EXERCISE OBJECTIVE:
Which of the lines in the records below hold the string "none"? Copy every one of them.

AVAILABLE DATA:
_ _ _ _ _

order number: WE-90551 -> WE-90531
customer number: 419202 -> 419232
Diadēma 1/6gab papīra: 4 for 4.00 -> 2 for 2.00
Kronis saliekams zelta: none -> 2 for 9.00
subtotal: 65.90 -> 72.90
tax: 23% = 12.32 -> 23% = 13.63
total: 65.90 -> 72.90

_ _ _ _ _

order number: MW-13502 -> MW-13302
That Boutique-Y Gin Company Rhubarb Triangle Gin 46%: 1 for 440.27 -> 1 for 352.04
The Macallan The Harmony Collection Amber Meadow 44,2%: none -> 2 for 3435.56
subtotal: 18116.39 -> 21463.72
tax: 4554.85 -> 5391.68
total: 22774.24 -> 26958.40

_ _ _ _ _

FINISHED EXERCISE:
Kronis saliekams zelta: none -> 2 for 9.00
The Macallan The Harmony Collection Amber Meadow 44,2%: none -> 2 for 3435.56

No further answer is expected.